Abstract
Drug design is a complex process that requires a good command of several disciplines including organic and physical chemistry, biochemistry and metabolism, pharmacology, pharmacodynamics and pharmacokinetics. The process starts with the synthesis of compound libraries and their evaluation toward pharmacological targets for biological activity. This first step allows to identify lead compounds characterized by a desired pharmacological activity. However, such identified compounds may have undesirable characteristics that limit their bioavailability, structural features that adversely alter their metabolism, display toxicity or possess unwanted side effects. Converting a pharmacological lead into a successful drug constitutes a major challenge for pharmaceutical laboratories. Among the approaches used to transform lead compounds into safer and clinically relevant agents, the bioisosteric substitution constitutes a key tool at the medicinal chemist disposal.

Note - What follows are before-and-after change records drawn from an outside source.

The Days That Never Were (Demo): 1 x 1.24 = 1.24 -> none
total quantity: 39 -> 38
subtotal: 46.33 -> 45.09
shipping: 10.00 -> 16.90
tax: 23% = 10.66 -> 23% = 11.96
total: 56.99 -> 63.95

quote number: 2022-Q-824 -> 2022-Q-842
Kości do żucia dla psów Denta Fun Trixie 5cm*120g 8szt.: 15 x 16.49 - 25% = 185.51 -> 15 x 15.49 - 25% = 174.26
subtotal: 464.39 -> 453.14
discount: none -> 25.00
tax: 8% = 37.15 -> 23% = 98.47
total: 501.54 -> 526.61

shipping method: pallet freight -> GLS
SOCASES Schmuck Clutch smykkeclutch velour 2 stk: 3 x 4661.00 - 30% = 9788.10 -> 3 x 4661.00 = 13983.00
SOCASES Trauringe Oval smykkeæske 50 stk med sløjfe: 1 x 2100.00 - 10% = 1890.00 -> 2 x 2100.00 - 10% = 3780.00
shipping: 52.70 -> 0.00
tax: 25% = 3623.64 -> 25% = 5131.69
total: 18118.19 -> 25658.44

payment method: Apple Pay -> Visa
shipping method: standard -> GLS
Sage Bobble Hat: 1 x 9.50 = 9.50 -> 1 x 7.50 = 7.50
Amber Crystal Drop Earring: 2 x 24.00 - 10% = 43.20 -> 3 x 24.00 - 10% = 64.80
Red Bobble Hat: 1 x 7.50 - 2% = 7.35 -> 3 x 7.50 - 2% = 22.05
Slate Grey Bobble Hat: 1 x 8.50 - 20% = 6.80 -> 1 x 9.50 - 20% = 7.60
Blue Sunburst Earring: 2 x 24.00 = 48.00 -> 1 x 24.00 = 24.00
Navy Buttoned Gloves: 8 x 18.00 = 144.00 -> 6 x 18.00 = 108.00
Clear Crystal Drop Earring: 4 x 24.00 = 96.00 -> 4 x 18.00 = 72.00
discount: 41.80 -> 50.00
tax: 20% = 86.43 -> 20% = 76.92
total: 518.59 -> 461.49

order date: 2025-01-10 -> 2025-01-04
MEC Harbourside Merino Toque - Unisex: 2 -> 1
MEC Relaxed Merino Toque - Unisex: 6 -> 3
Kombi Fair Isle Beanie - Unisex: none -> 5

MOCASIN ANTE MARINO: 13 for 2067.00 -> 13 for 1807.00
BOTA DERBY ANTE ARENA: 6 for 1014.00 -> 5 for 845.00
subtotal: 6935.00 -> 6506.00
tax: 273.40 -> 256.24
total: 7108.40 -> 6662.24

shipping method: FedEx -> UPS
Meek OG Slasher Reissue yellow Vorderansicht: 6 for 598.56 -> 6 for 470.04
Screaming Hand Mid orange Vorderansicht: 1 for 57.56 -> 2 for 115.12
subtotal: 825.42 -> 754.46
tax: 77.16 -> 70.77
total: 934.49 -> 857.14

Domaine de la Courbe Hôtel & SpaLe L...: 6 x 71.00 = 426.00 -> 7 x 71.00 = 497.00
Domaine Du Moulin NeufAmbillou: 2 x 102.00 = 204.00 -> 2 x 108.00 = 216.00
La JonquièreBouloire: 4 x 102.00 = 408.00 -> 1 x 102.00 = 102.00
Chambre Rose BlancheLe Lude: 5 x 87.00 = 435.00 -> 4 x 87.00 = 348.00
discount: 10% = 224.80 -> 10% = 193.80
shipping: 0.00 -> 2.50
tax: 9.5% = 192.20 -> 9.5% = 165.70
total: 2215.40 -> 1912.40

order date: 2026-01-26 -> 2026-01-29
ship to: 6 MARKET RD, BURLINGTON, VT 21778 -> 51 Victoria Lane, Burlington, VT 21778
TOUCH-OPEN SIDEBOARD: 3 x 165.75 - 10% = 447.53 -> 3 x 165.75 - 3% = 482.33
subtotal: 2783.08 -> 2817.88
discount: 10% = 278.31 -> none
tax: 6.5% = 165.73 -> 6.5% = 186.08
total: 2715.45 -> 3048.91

Classical bioisosteres have similar steric and electronic characteristics and have the same number of atoms than the element or substituent for which they are used as a replacement. One of the most common classical bioisosteric substitution is the incorporation of fluorine into a compound in replacement of specific hydroxyl groups or hydrogens atoms. A less well-known classical bioisostere is the replacement of a carbon by a silicon atom (silasubstitution). The silicon bioisostere offers interesting benefits in drug design. The altered bond length and angles of silicon over carbon in a new chemical entity can lead to its improved pharmacological potency, modify its selectivity toward a given target, or change its metabolic rate, respectively. The sila-substitution can also increase the lipophilicity of a compound and hence increase its tissue distribution, particularly through membranes including the blood brain barrier, although with the limitation of a decreased water solubility. This review will present the synthetic methods currently available to effect a sila-substitution, along with its advantages and limitations in drug design. The discussion will be extended to practical examples of compounds currently in clinical trials.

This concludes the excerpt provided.